(Data extracts begins)

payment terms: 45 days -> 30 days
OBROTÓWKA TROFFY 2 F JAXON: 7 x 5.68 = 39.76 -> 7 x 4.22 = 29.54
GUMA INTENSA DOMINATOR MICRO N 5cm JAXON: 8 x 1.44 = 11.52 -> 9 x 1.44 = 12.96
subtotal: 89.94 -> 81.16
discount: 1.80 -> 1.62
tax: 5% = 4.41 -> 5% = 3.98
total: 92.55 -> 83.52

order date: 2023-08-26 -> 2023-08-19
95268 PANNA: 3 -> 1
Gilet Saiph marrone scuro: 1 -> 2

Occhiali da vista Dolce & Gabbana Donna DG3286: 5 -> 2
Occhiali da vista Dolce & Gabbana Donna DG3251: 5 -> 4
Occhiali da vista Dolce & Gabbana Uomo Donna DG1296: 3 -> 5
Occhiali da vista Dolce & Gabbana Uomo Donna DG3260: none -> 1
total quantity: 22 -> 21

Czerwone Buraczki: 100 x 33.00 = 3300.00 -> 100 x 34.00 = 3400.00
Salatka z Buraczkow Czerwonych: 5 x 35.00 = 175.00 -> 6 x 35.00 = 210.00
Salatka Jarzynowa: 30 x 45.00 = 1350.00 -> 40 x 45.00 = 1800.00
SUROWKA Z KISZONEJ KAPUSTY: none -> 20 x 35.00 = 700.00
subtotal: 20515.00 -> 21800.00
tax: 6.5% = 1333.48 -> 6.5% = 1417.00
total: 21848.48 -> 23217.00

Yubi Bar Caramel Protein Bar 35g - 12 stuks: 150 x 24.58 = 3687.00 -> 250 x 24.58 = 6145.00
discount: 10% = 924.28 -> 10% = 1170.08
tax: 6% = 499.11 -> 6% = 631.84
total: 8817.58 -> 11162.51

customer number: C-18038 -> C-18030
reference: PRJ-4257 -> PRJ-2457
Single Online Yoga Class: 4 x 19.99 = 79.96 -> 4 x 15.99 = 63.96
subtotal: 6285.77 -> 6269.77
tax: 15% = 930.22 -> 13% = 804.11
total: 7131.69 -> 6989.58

(Data extracts ends)

Task item >> Reproduce exactly the lines from the one containing "95268 PANNA: 3 -> 1" through the last line of the records, both included, and nothing else.

Completed exercise >>
95268 PANNA: 3 -> 1
Gilet Saiph marrone scuro: 1 -> 2

Occhiali da vista Dolce & Gabbana Donna DG3286: 5 -> 2
Occhiali da vista Dolce & Gabbana Donna DG3251: 5 -> 4
Occhiali da vista Dolce & Gabbana Uomo Donna DG1296: 3 -> 5
Occhiali da vista Dolce & Gabbana Uomo Donna DG3260: none -> 1
total quantity: 22 -> 21

Czerwone Buraczki: 100 x 33.00 = 3300.00 -> 100 x 34.00 = 3400.00
Salatka z Buraczkow Czerwonych: 5 x 35.00 = 175.00 -> 6 x 35.00 = 210.00
Salatka Jarzynowa: 30 x 45.00 = 1350.00 -> 40 x 45.00 = 1800.00
SUROWKA Z KISZONEJ KAPUSTY: none -> 20 x 35.00 = 700.00
subtotal: 20515.00 -> 21800.00
tax: 6.5% = 1333.48 -> 6.5% = 1417.00
total: 21848.48 -> 23217.00

Yubi Bar Caramel Protein Bar 35g - 12 stuks: 150 x 24.58 = 3687.00 -> 250 x 24.58 = 6145.00
discount: 10% = 924.28 -> 10% = 1170.08
tax: 6% = 499.11 -> 6% = 631.84
total: 8817.58 -> 11162.51

customer number: C-18038 -> C-18030
reference: PRJ-4257 -> PRJ-2457
Single Online Yoga Class: 4 x 19.99 = 79.96 -> 4 x 15.99 = 63.96
subtotal: 6285.77 -> 6269.77
tax: 15% = 930.22 -> 13% = 804.11
total: 7131.69 -> 6989.58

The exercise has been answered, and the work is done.